DATA SHOWN:
|---|

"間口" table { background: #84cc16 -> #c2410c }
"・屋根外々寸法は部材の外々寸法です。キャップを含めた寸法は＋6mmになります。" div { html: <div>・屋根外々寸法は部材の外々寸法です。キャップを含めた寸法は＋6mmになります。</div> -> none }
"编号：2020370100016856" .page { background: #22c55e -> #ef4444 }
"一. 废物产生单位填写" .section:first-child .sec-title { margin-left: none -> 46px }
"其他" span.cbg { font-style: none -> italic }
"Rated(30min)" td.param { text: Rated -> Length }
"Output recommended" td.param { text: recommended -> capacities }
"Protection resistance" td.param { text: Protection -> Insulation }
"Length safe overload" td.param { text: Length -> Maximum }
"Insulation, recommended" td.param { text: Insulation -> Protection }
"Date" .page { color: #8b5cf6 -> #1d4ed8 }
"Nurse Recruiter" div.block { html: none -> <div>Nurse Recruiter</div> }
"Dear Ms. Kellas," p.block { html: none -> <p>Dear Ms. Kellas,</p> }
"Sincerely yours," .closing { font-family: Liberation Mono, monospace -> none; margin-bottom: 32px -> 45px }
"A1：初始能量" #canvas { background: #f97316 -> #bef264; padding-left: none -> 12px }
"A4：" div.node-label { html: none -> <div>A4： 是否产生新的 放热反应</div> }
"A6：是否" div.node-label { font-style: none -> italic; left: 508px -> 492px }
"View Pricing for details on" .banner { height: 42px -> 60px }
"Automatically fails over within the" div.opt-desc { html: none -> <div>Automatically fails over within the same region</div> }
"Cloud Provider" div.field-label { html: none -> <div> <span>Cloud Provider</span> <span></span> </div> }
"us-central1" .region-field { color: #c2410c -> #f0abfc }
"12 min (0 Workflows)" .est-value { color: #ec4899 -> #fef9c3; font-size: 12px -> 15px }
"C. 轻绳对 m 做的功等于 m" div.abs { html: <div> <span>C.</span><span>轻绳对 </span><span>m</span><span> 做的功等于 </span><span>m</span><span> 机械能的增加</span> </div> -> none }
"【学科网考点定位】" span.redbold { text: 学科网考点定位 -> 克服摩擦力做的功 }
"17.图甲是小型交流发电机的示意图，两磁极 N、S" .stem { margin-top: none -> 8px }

|---|

WORK TO COMPLETE: Every entry should be given again exactly as written.

ANSWER FOR THIS EXERCISE:
"間口" table { background: #84cc16 -> #c2410c }
"・屋根外々寸法は部材の外々寸法です。キャップを含めた寸法は＋6mmになります。" div { html: <div>・屋根外々寸法は部材の外々寸法です。キャップを含めた寸法は＋6mmになります。</div> -> none }
"编号：2020370100016856" .page { background: #22c55e -> #ef4444 }
"一. 废物产生单位填写" .section:first-child .sec-title { margin-left: none -> 46px }
"其他" span.cbg { font-style: none -> italic }
"Rated(30min)" td.param { text: Rated -> Length }
"Output recommended" td.param { text: recommended -> capacities }
"Protection resistance" td.param { text: Protection -> Insulation }
"Length safe overload" td.param { text: Length -> Maximum }
"Insulation, recommended" td.param { text: Insulation -> Protection }
"Date" .page { color: #8b5cf6 -> #1d4ed8 }
"Nurse Recruiter" div.block { html: none -> <div>Nurse Recruiter</div> }
"Dear Ms. Kellas," p.block { html: none -> <p>Dear Ms. Kellas,</p> }
"Sincerely yours," .closing { font-family: Liberation Mono, monospace -> none; margin-bottom: 32px -> 45px }
"A1：初始能量" #canvas { background: #f97316 -> #bef264; padding-left: none -> 12px }
"A4：" div.node-label { html: none -> <div>A4： 是否产生新的 放热反应</div> }
"A6：是否" div.node-label { font-style: none -> italic; left: 508px -> 492px }
"View Pricing for details on" .banner { height: 42px -> 60px }
"Automatically fails over within the" div.opt-desc { html: none -> <div>Automatically fails over within the same region</div> }
"Cloud Provider" div.field-label { html: none -> <div> <span>Cloud Provider</span> <span></span> </div> }
"us-central1" .region-field { color: #c2410c -> #f0abfc }
"12 min (0 Workflows)" .est-value { color: #ec4899 -> #fef9c3; font-size: 12px -> 15px }
"C. 轻绳对 m 做的功等于 m" div.abs { html: <div> <span>C.</span><span>轻绳对 </span><span>m</span><span> 做的功等于 </span><span>m</span><span> 机械能的增加</span> </div> -> none }
"【学科网考点定位】" span.redbold { text: 学科网考点定位 -> 克服摩擦力做的功 }
"17.图甲是小型交流发电机的示意图，两磁极 N、S" .stem { margin-top: none -> 8px }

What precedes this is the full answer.